101 S.Ct. 2712, 69 L.Ed.2d 567

California Medical Association

v.

Federal Elections Commission

No. 79-1952

United States Supreme Court

June 26, 1981

Argued January 19, 1981

APPEAL FROM THE UNITED STATES COURT OF APPEALS FOR

THE NINTH CIRCUIT

Syllabus

One provision of the Federal Election Campaign Act of 1971 (Act), 2 U.S.C. § 441a(a)(1)(C), prohibits individuals and unincorporated associations from contributing more than $5,000 per calendar year to any multicandidate political committee. A related provision, § 441a(f), makes it unlawful for political committees knowingly to accept contributions exceeding the $5,000 limit. Appellant California Medical Association (CMA) is a not-for-profit unincorporated association of doctors, and appellant California Medical Political Action Committee (CALPAC) is a political committee formed by CMA and registered with appellee Federal Election Commission (FEC). When CMA and CALPAC were notified of an impending enforcement proceeding by the FEC for alleged violations of §§ 441a(a)(1)(C) and 441a(f), they, together with individual members, filed a declaratory judgment action in Federal District Court challenging the constitutionality of these provisions. Subsequently, the FEC filed its enforcement proceeding in the same District Court, and CMA and CALPAC pleaded as affirmative defenses the same constitutional claims raised in their declaratory judgment action.
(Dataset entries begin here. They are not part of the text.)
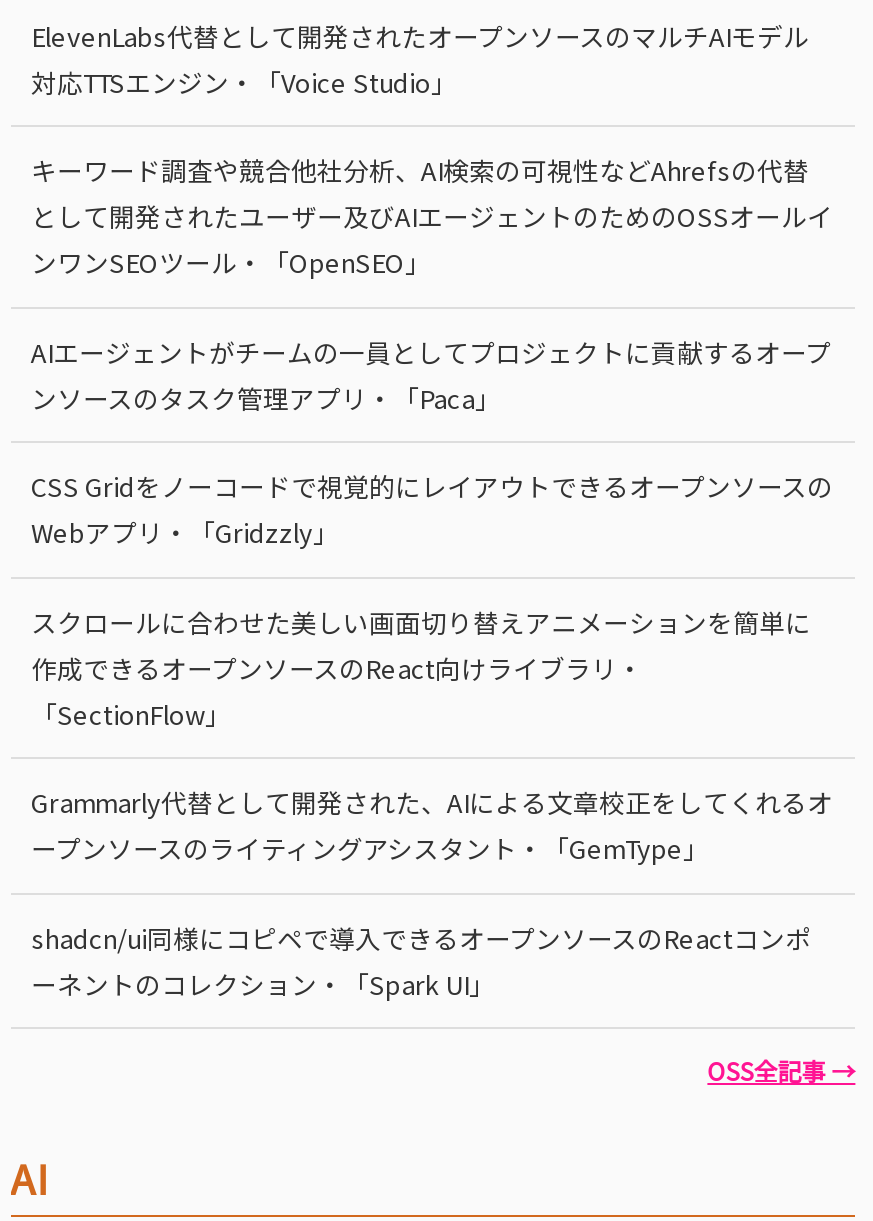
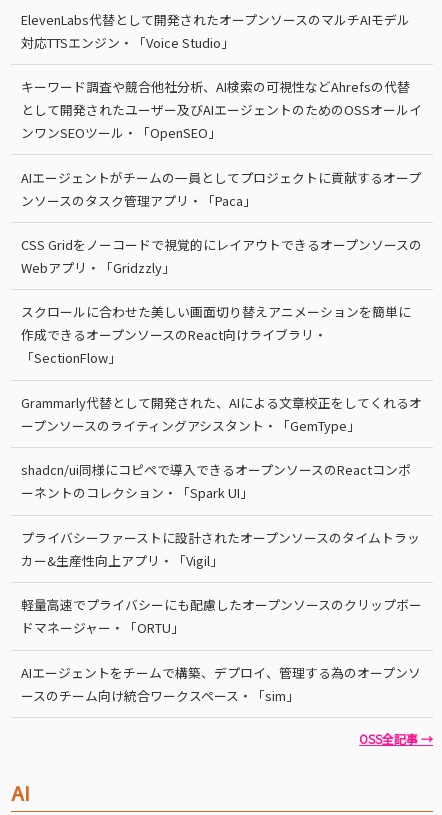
+ プライバシーファーストに設計されたオープンソースのタイムトラッ
+ カー&生産性向上アプリ・「Vigil」
+ 軽量高速でプライバシーにも配慮したオープンソースのクリップボー
+ ドマネージャー・「ORTU」
+ AIエージェントをチームで構築、デプロイ、管理する為のオープンソ
+ ースのチーム向け統合ワークスペース・「sim」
Pursuant to the special expedited review provisions of the Act, § 437h(a), the District Court, while the enforcement proceeding was still pending, certified the constitutional questions [101 S.Ct. 2715] raised in the declaratory judgment action to the Court of Appeals, which rejected the constitutional claims and upheld the challenged $5,000 [101 S.Ct. 2713] limit on annual contributions. Appellants sought review on direct appeal in this Court pursuant to § 437h(b).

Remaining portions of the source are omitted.